> [YOUR OBJECTIVE]
Only the line containing "788px; top: 328px;" and the lines after it, through the end of the entries, should be output exactly.

> [STORED DATA]
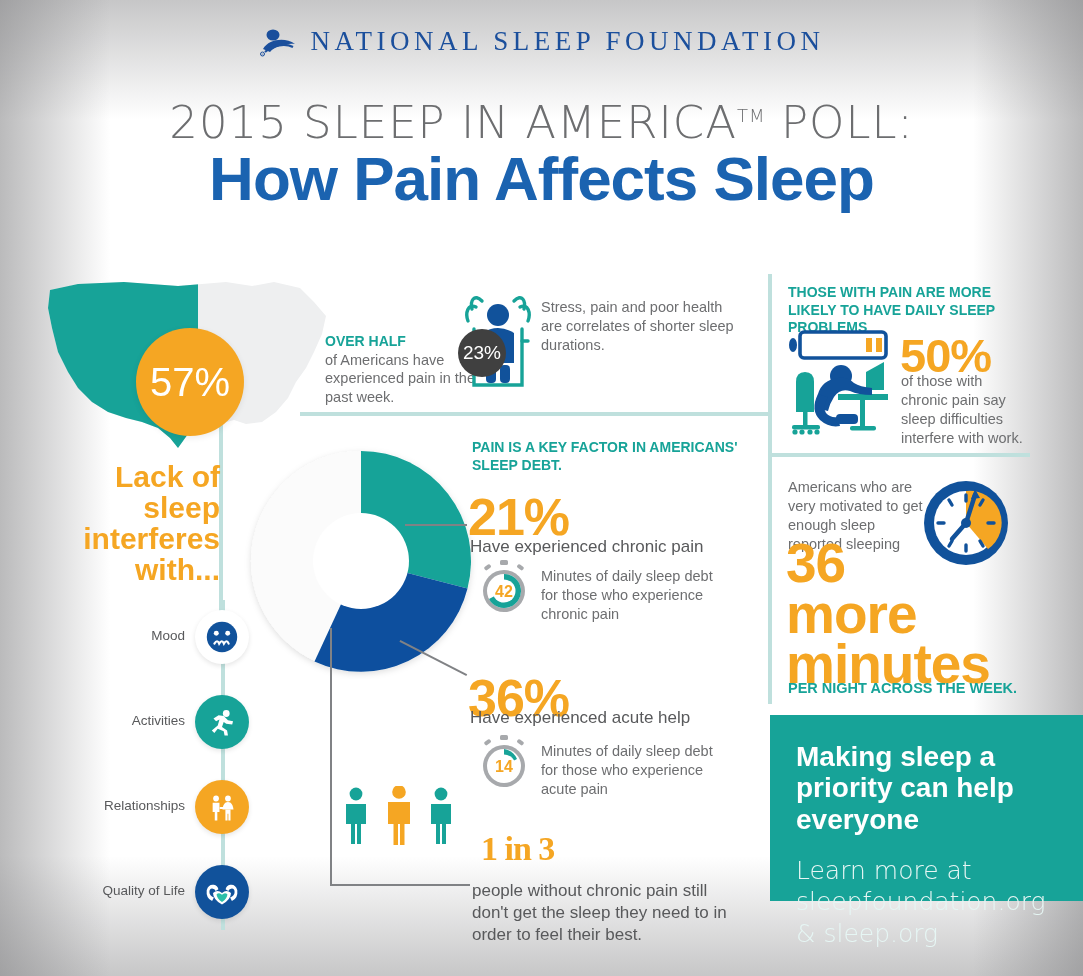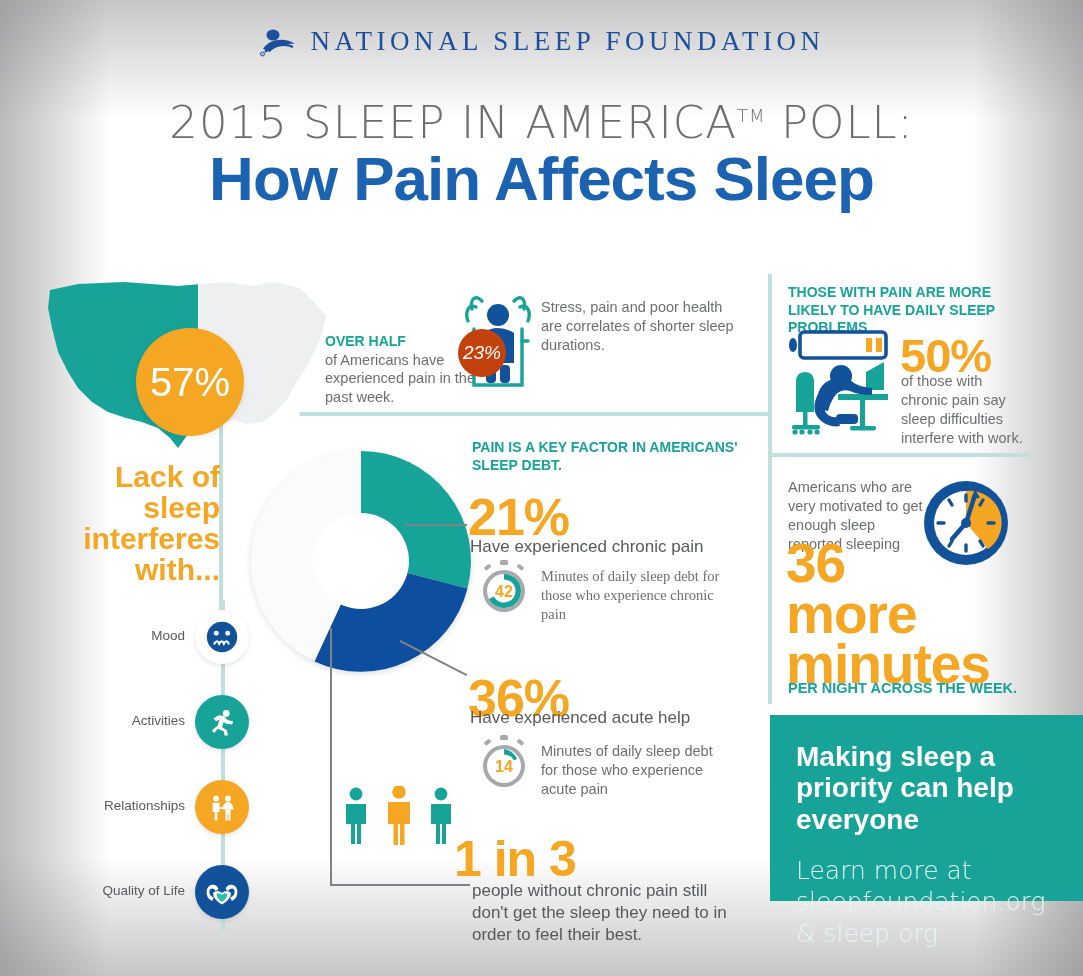--- a/index.html
+++ b/index.html
@@ -56,22 +56,22 @@
     box-shadow: 0 2px 6px rgba(0,0,0,.08);
   }
   #overhalf { left: 325px; top: 333px; width: 150px; }
   .eyebrow { color: #17a398; font-size: 14px; font-weight: bold; line-height: 1.25; }
   .body-sm { color: #6d6e70; font-size: 14.5px; line-height: 1.3; }
 
   
   #stress-icon { left: 462px; top: 285px; width: 72px; height: 110px; }
   #badge-23 {
     left: 458px; top: 329px; width: 48px; height: 48px; border-radius: 50%;
-    background: #c2410c; color: #fff; display: flex; align-items: center;
-    justify-content: center; font-size: 19px; font-weight: 300; font-style: italic;
+    background: #404040; color: #fff; display: flex; align-items: center;
+    justify-content: center; font-size: 19px; font-weight: 300;
   }
   #stress-text { left: 541px; top: 298px; width: 205px; }
 
   
   #lack-head {
     left: 60px; top: 462px; width: 160px; text-align: right;
     color: #f5a623; font-size: 30px; font-weight: bold; line-height: 1.03;
   }
   #icon-rail { left: 195px; top: 600px; width: 56px; }
   .rail-line { position: absolute; left: 26px; top: 0; width: 4px; height: 330px; background: #bfe0dd; }
@@ -87,27 +87,27 @@
   }
 
   
   #donut { left: 243px; top: 443px; width: 236px; height: 236px; }
 
   
   #mid-eyebrow { left: 472px; top: 439px; width: 275px; }
   #pct-21 { left: 468px; top: 487px; color: #f5a623; font-size: 52px; font-weight: bold; letter-spacing: -1px;}
   #sub-21 { left: 470px; top: 537px; color: #58595b; font-size: 17px; }
   #watch-42 { left: 476px; top: 558px; width: 56px; height: 56px; }
-  #watch-42-text { left: 541px; top: 567px; width: 185px; font-family: Liberation Serif, serif; }
+  #watch-42-text { left: 541px; top: 567px; width: 185px; }
   #pct-36 { left: 468px; top: 668px; color: #f5a623; font-size: 52px; font-weight: bold; letter-spacing: -1px;}
   #sub-36 { left: 470px; top: 708px; color: #58595b; font-size: 17px; }
   #watch-14 { left: 476px; top: 733px; width: 56px; height: 56px; }
   #watch-14-text { left: 541px; top: 742px; width: 185px; }
   #people-icons { left: 340px; top: 786px; width: 118px; height: 60px; }
-  #one-in-three { left: 454px; top: 830px; color: #f5a623; font-size: 50px; font-weight: bold; letter-spacing: -1px; }
+  #one-in-three { left: 481px; top: 830px; color: #f5a623; font-size: 34px; font-weight: bold; letter-spacing: -1px; font-family: Liberation Serif, serif; }
   #one-in-three-sub { left: 472px; top: 880px; width: 258px; color: #58595b; font-size: 17px; line-height: 1.3; }
 
   
   .leader { background: #808285; position: absolute; }
 
   
   #right-eyebrow { left: 788px; top: 284px; width: 248px; }
   #desk-icon { left: 788px; top: 328px; width: 118px; height: 112px; }
   #pct-50 { left: 900px; top: 328px; color: #f5a623; font-size: 47px; font-weight: bold; letter-spacing: -1px;}
   #sub-50 { left: 901px; top: 372px; width: 128px; }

> [ANSWER TO THE PROBLEM]
   #desk-icon { left: 788px; top: 328px; width: 118px; height: 112px; }
   #pct-50 { left: 900px; top: 328px; color: #f5a623; font-size: 47px; font-weight: bold; letter-spacing: -1px;}
   #sub-50 { left: 901px; top: 372px; width: 128px; }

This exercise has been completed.